Data to examine: Begin

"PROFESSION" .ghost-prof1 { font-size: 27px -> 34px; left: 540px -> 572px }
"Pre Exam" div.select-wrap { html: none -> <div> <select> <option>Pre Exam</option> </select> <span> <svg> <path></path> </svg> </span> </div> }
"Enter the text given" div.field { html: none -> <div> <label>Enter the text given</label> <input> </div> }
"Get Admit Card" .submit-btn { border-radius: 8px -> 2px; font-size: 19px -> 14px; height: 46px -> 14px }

Data to examine: End
Data to examine: Begin

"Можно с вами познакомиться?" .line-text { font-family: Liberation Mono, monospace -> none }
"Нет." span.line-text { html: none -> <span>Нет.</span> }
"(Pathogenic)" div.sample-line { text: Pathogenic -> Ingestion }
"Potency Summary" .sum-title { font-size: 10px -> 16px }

Data to examine: End
Data to examine: Begin

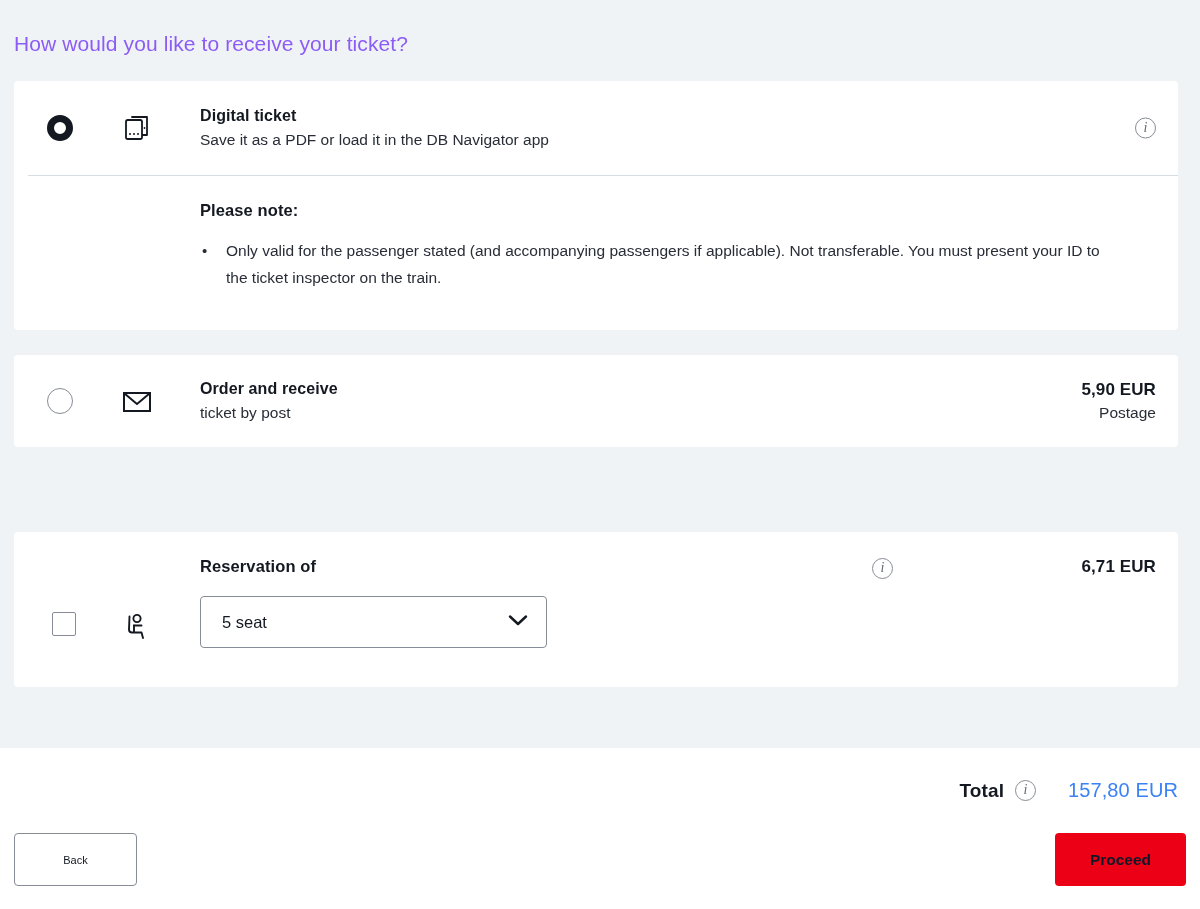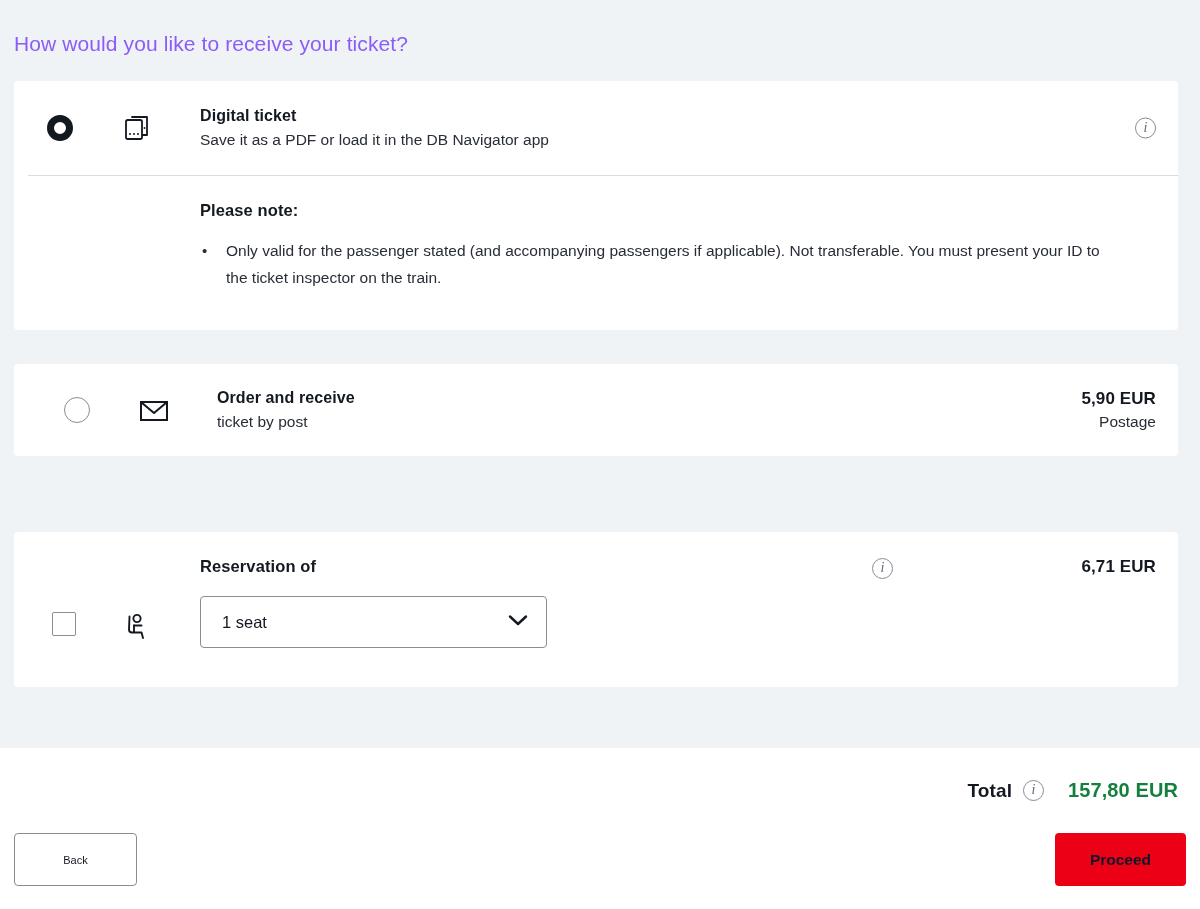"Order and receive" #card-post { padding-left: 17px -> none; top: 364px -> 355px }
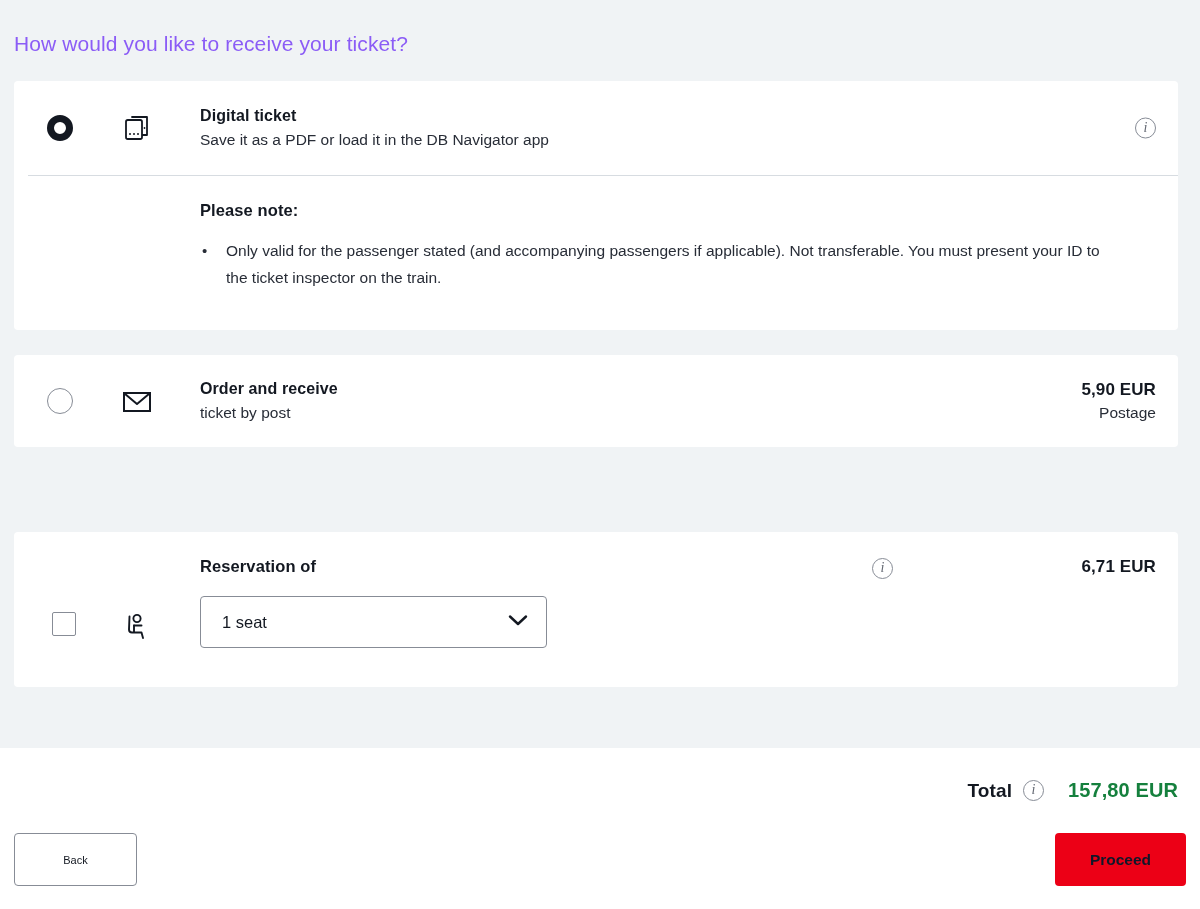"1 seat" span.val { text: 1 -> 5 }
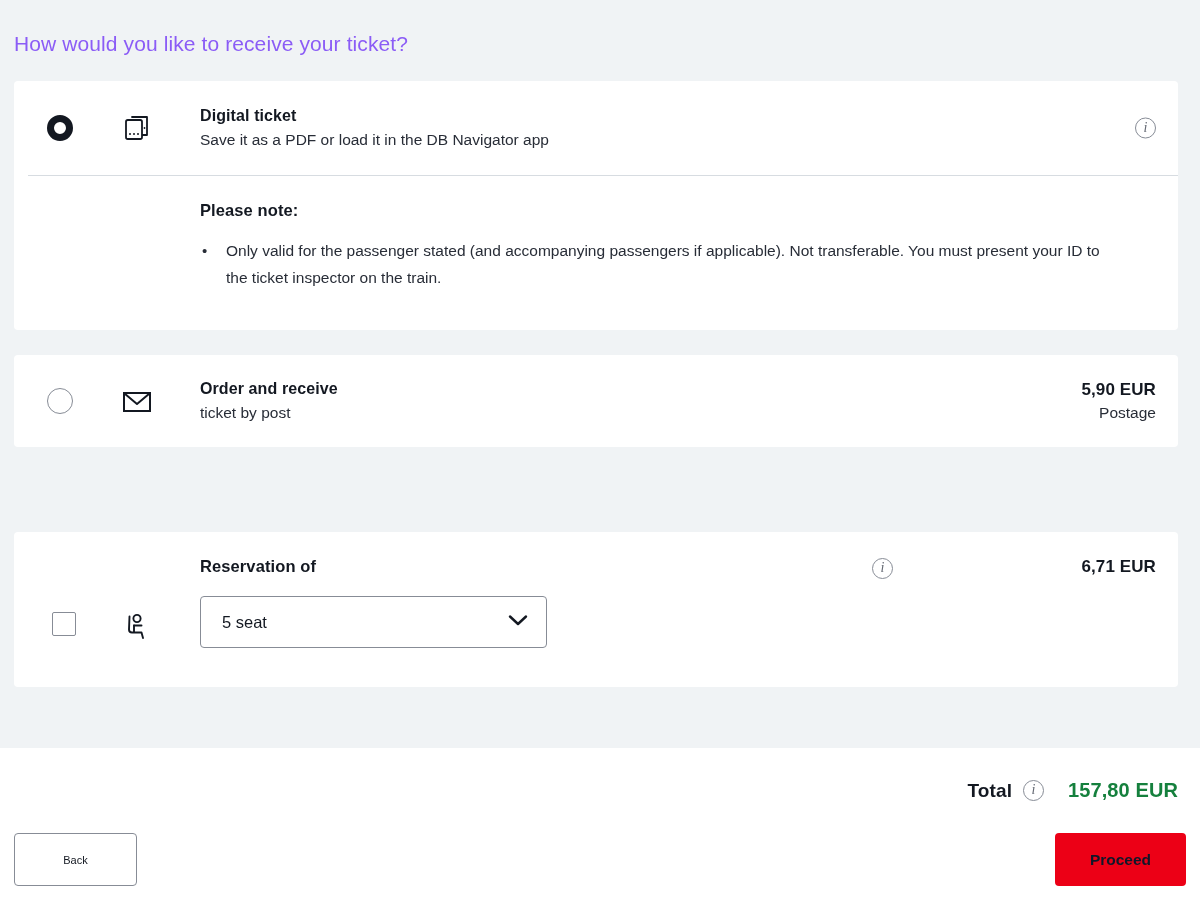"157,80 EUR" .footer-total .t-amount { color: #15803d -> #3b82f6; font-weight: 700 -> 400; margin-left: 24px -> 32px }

Data to examine: End

» Problem to work on: Of the entries above, transcribe exactly those lines that fall between the line containing "none -> <span>Нет.</span>" and the line containing "font-size: 10px ->", together with those two lines.

» Response box:
"Нет." span.line-text { html: none -> <span>Нет.</span> }
"(Pathogenic)" div.sample-line { text: Pathogenic -> Ingestion }
"Potency Summary" .sum-title { font-size: 10px -> 16px }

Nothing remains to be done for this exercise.